# Syrian Hamster accomodation advice



## jo-pop (May 27, 2011)

Hi,
I am looking to rehome a Syrian hamster from a rescue (Yorkshire area - feel free to recommend places if you know anywhere) - and I would like some advise on suitable housing. I am told the minimum size is 
80 x 50 x 35cm so I want to get something this size but ideally a little larger. I like the ones with the plastic sides to prevent too much bedding coming out but I am aware I need to ensure adequate ventilation … so in short…. Can any of you recommend a specific type of accommodation? Is there one that spring to mind?


----------



## CRL (Jan 3, 2012)

jo-pop said:


> Hi,
> I am looking to rehome a Syrian hamster from a rescue (Yorkshire area - feel free to recommend places if you know anywhere) - and I would like some advise on suitable housing. I am told the minimum size is
> 80 x 50 x 35cm so I want to get something this size but ideally a little larger. I like the ones with the plastic sides to prevent too much bedding coming out but I am aware I need to ensure adequate ventilation … so in short…. Can any of you recommend a specific type of accommodation? Is there one that spring to mind?

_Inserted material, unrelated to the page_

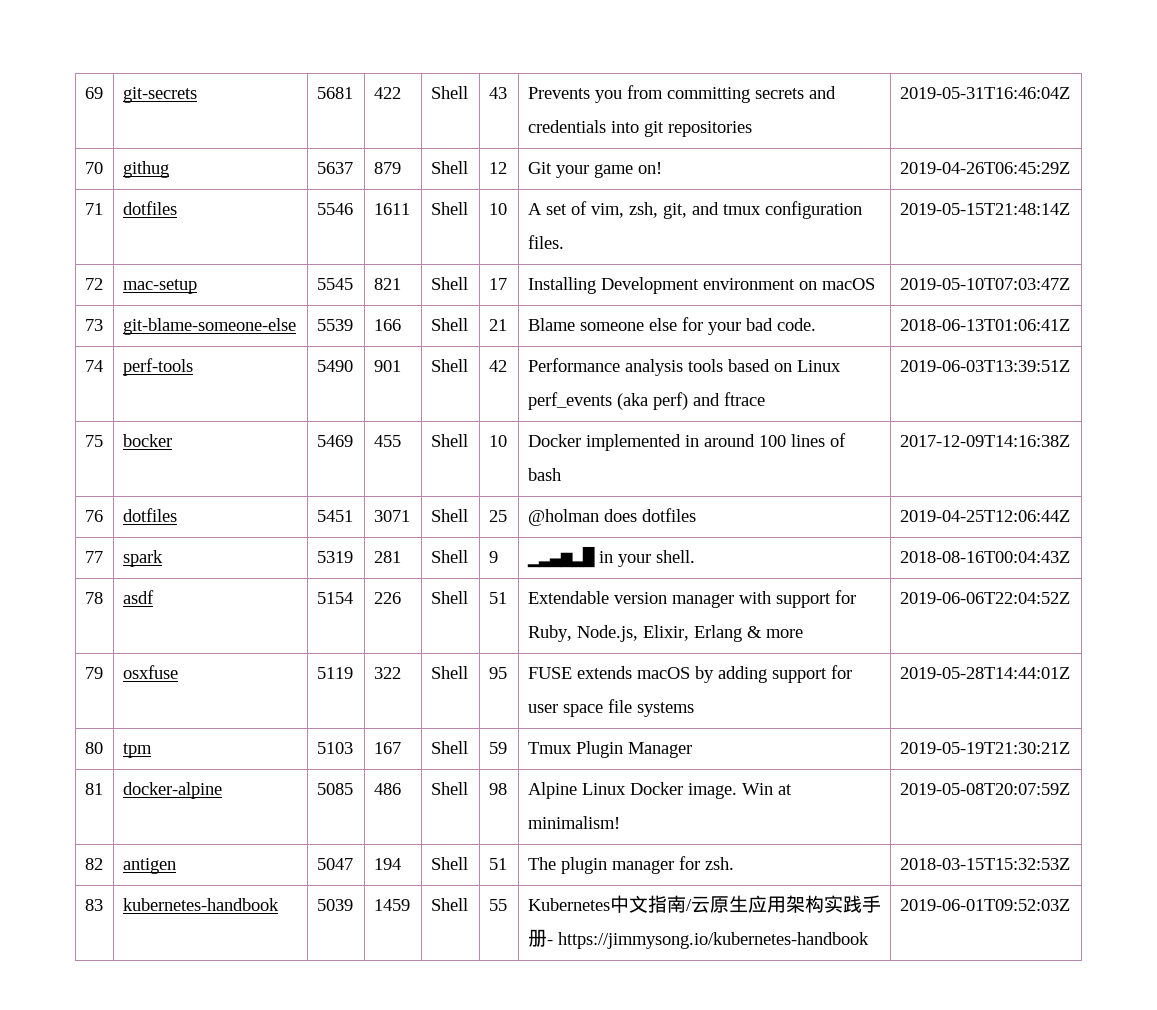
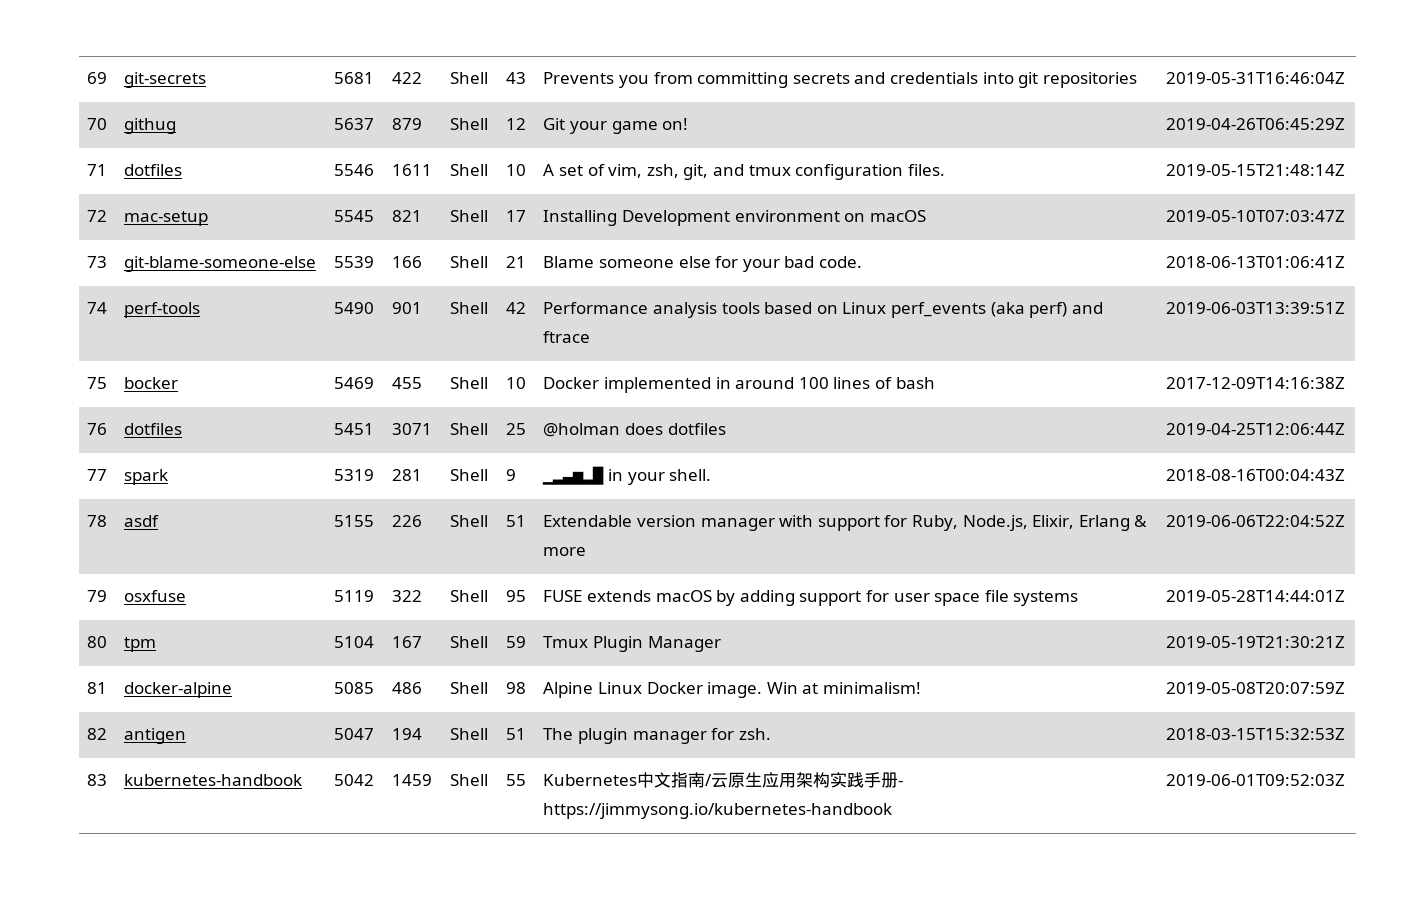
[316,592,353,604] 5154 -> [334,515,375,527] 5155
[316,742,353,754] 5103 -> [334,636,375,648] 5104
[316,899,353,911] 5039 -> [334,774,375,786] 5042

A ferplast Mary cage is around the right size. It has wire bars for climbing. But has a deep Base so bedding dosent fall out. You can get them online or in many pet shops.


----------



## ForestWomble (May 2, 2013)

There is this:
http://www.zooplus.co.uk/shop/small_pets/hutches_cages/hamster_cages/hamster_cages/197362
I've used it, very good size, though I would highly recommend not using the tubes.

then there is this:
http://www.zooplus.co.uk/shop/small_pets/hutches_cages/hamster_cages/hamster_cages/189303
Not one I've used but has good reviews on a hamster forum I used to go on.

Another option:
http://www.zooplus.co.uk/shop/small_pets/hutches_cages/hamster_cages/hamster_cages/189556
I have this cage, I have the smaller size and it is huge, good ventilation and you can fill the bottom section up to make it really deep, substrate stays in. I've used for gerbils and now a roborovski hamster, works really well.


----------



## rockdot (Jul 19, 2016)

We have a couple of qute's, they look good and are the best hamster/gerbil housing we've ever owned, really can't recommend them enough.
https://www.omlet.co.uk/shop/hamsters_and_gerbils/qute_hamster_cage/


----------



## ForestWomble (May 2, 2013)

rockdot said:


> We have a couple of qute's, they look good and are the best hamster/gerbil housing we've ever owned, really can't recommend them enough.
> https://www.omlet.co.uk/shop/hamsters_and_gerbils/qute_hamster_cage/


Those cages are far too small.


----------



## SixStar (Dec 8, 2009)

Mine has a Maxi Duna, ticks all the boxes for me.


----------



## rockdot (Jul 19, 2016)

Animallover26 said:


> Those cages are far too small.


We think they are great given the amount of ways we can change them around each week, our animals are happy, healthy and safe in them and that's what matters most to us. Wouldn't use anything different now as so many other cages are flimsy and badly built.


----------



## SixStar (Dec 8, 2009)

rockdot said:


> We think they are great given the amount of ways we can change them around each week, our animals are happy, healthy and safe in them and that's what matters most to us. Wouldn't use anything different now as so many other cages are flimsy and badly built.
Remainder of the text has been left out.